То на старую мать вдруг котелок с кипящей кашей навернется; то на ловище[14] у кого-то из дядьев в самый ответственный момент рогатина надломится, будто кто заранее подпилил; то в постели малого какого гадюка лесная цапнет, как в хате оказалась – неведомо; то в соседский жбан с молоком кто навоза подкинет…
Деревня стоном стонала, вот только – кому забедовать[15] – то, как бороню[16] держать?
Главное, мальчишка как-то так себя вел, что все понимали: он это. Но ведь за руку не схватили!
Как-то раз чаша терпения людского все же переполнилась. Мальца одного, годков трех, не боле, мерзавец в колодец толкнул. А можа и не толкнул, кто теперь скажет?
Точно одно: когда дитя тонуло, да захлебывалось, да на помощь звало, этот Панаска и с места не сдвинулся. Стоял рядышком, да еще и насмешки над бедным младенцем строил.
Хорошо, дед древний у открытого окна на лавке дремал и все слышал. Помочь, конешное дело, не смог – обезножел давно, – но хоть людям вечером правду поведал. А то опять бы вывернулся, стервец!
Вот тогда-то женки собрались со всей деревни и потащили мальчишку к мудрой старухе.
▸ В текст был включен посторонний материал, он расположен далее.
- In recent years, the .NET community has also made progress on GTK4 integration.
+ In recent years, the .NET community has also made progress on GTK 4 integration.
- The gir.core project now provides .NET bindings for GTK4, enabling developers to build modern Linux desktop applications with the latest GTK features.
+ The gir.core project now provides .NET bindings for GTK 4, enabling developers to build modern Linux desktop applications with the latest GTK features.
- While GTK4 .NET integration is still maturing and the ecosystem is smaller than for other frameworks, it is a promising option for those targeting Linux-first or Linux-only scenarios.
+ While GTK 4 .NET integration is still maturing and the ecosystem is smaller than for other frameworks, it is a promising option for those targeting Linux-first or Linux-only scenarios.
Мол, выручай, мочи уж нет терпеть – эдак он всю мелочь на селе перетопит!
Панаска-то выринуться[17] пытался, да куда там! За выю[18] бабы вели, едва дышать мог.
Волила[19] травница с ним, с Панаской, поговорить, узнать – нельзя ли обойтись без крайней меры? – да всуе[20] все. Уж очень испорчен оказался мальчишка.
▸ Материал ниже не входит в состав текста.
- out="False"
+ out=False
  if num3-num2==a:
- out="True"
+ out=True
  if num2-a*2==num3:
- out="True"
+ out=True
Только вот убить, душу живую навеки сгубив, Мудрая так и не решилась. И мать-отца его бессчастных[21] пожалела. Долго молчала, долго думала, потом сказала:
– Злобы в тебе, отрок, немерено. И в мир пускать таким никак нельзя: беды не оберешься. Однако и живота лишать тебя невместно, как и грех на душу брать великий. Попробую, что ли, иначе помочь, авось время тебя исправит.
И взмахнула травница, ведунья старая, руками.
Тут такое, дроли мои, началось, простыми словами-то и не опишешь. Да борзо[22] – то как!!
За окном вдруг середь ясного дня молонья сверкнула, да гром загремел страшно-престрашно. И гавраны[23] откуда-то к дому слетелись – мрачные да строгие. И емшан[24] у завалинки уж так остро запах, уж так тревожно…
На дворе завизжали перепуганные женки. А на скамье, где только что сидел мальчишка, лишь кучка старого тряпья и осталась.
Подошла к тем лохмотьям Мудрая, пошарила в них, да и извлекла на свет божий куклу. Тряпишную, другие в те времена в наших краях не водились. В шутовском колпаке с бубенчиками да в багрецовом жупане[25]. Повертела в дланях[26], рассматривая, да грустно вздохнула: и щеки красные, и нос большой, и рот до ушей, а глаза все одно злыми кажутся.
Старуха помолчала, что-то обдумывая, и сказала шуту тряпочному:
– Всю свою жизнь мелкоте нашей ты, Панаска, одно горе нес да слезы. Теперь смех вызывать будешь, урок твой таков. Да злость-то свою сховай подале, отрок бессчастный, ведь мальца напугаешь да урока не сполнишь… тогда беда! Ведай – каждая детская слеза болью дикой для тебя обернется в сердце несуществующем…
Кукла эта – клетка для больной души твоей, разумеешь, Панаска? Нерушимая клетка! Разве невинное дитя вдруг ее в огонь весенний бросит, когда лядина[27] зеленью свежей покроется, а старая ее одежина кострищем ясным займется… Только и тогда тебя, Панаска, вряд ли в ирии[28] ждать будут!
Времени у тебя теперь с избытком, думай, отрок, авось и научишься людей любить. Без этого жить на земле тяжко, да и незачем…
Тряпочный Панаска, ясно-понятно, безмолвствовал. Ведунья еще раз осмотрела смешную игрушку и произнесла:
– Слушай меня внимательно и запоминай, повторять не буду. Это последнее, что ты от меня услышишь. Дальше придется остаться наедине с собой да с собственной совестью.
Помолчав, старуха сурово закончила:
– Быть тебе шутом гороховым, Панаска, до тех пор, пока не попадешь в руки мальчишки более испорченного, чем ты сам. Тогда-то и поменяешься с ним местами. Бессчастный займет твое место, ты – его. Надеюсь, к тому времени ты все же человеком станешь.